- Born: 29 July 1992 (age 33) London, England
- Occupations: Actress, model
- Years active: 2011–present
- Television: EastEnders EastEnders: E20 Hollyoaks

= Modupe Adeyeye =

English actress

Modupe Adeyeye (born 29 July 1992) is an English actress and model, known for her roles as Faith Olubunmi in EastEnders and EastEnders: E20 and Blessing Chambers in Hollyoaks.

==Early life and career==
Born and raised in London, her name "Modupe" means "I praise or thank God" in Yoruba. She has appeared in the drama series Our Girl and My Murder, as well as Doctors. in 2012, she appeared in the music video for single Amazing by Matt Cardle. She later appeared in the 2014 film Honeytrap, alongside former E20 co-star Tosin Cole.

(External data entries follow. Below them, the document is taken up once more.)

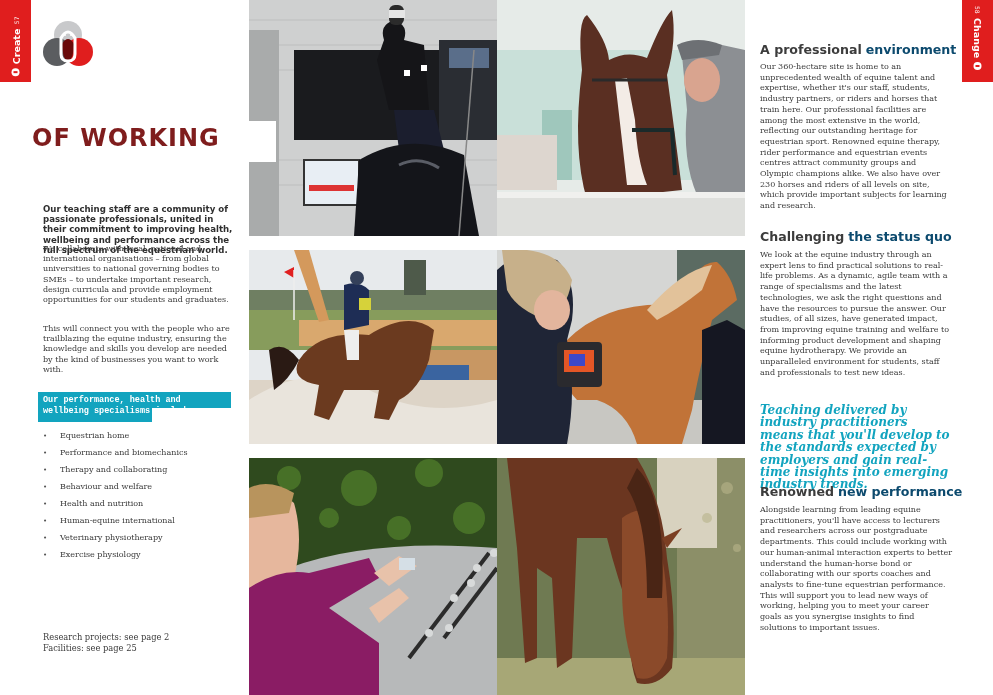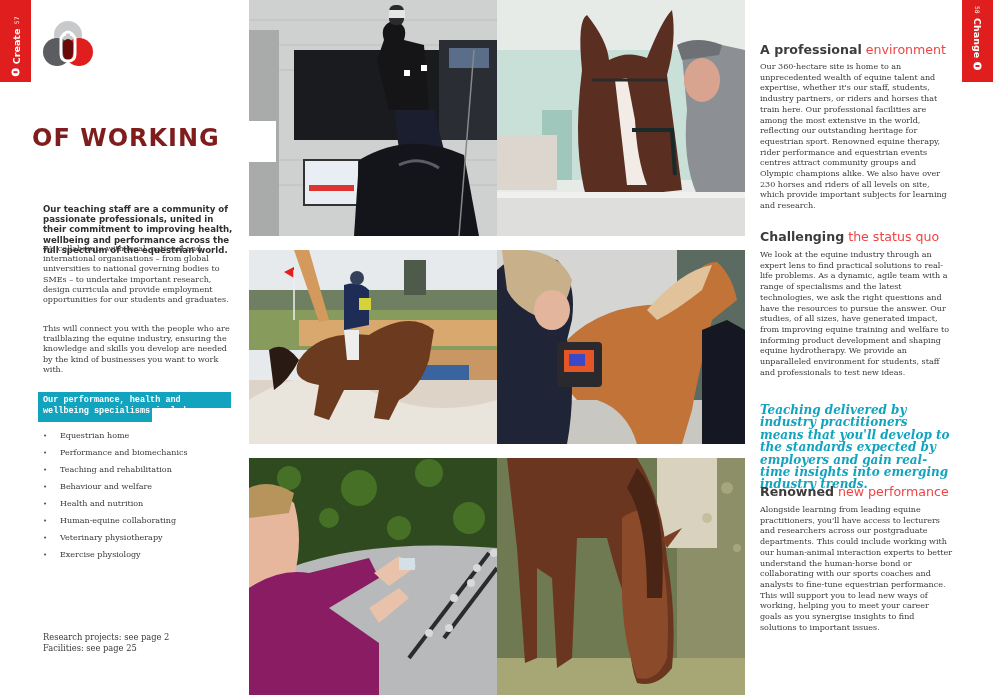"environment" .rc-heading span.light { color: #ef4444 -> #0c4a6e; font-weight: normal -> bold }
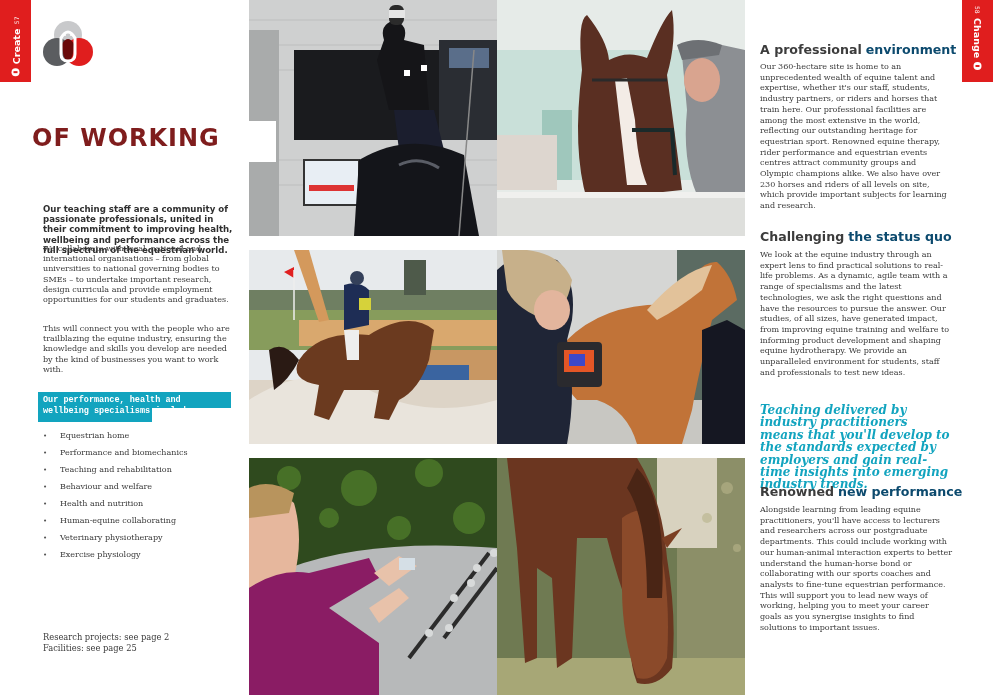"Teaching and rehabilitation" span { text: Teaching and rehabilitation -> Therapy and collaborating }
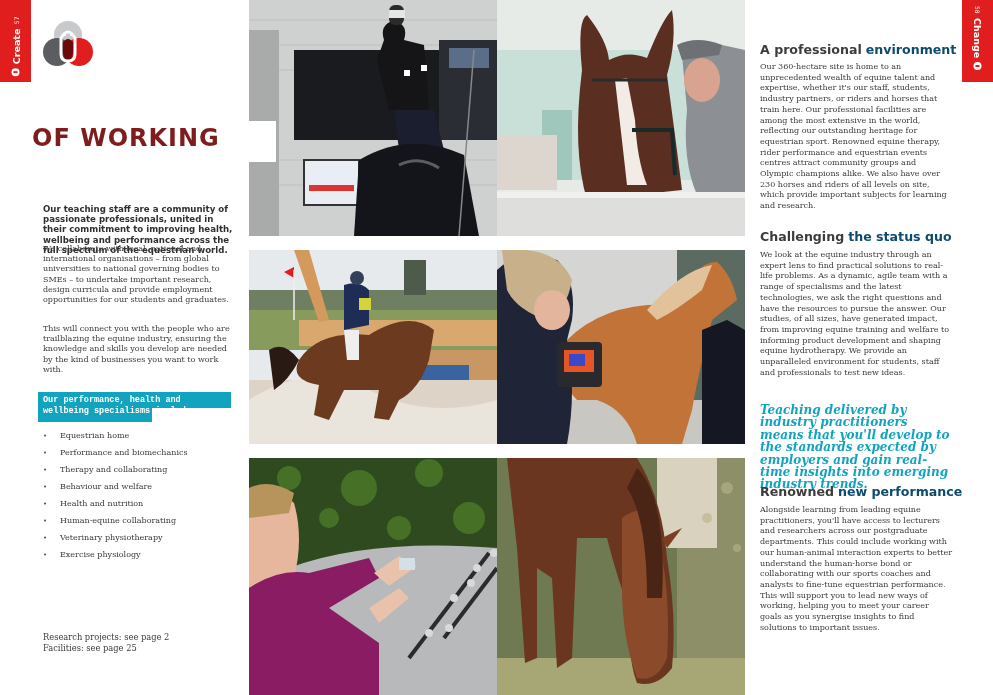"Human-equine collaborating" span { text: collaborating -> international }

On 21 February 2014, Adeyeye joined the cast of Hollyoaks as Blessing Chambers, and her character was later revealed to be transgender. Blessing began a relationship with Dennis Savage (Joe Tracini), and later found herself competing with Dennis' deceased wife Leanne Holiday (Jessica Forrest), being brutally attacked by evil rapist Finn O'Connor (Keith Rice) and she began self-harming when her family disowned her for being transgender. Her last appearance aired on 21 November 2014. In 2020, Adeyeye was set to appear in the BBC television film Surge as Mischa.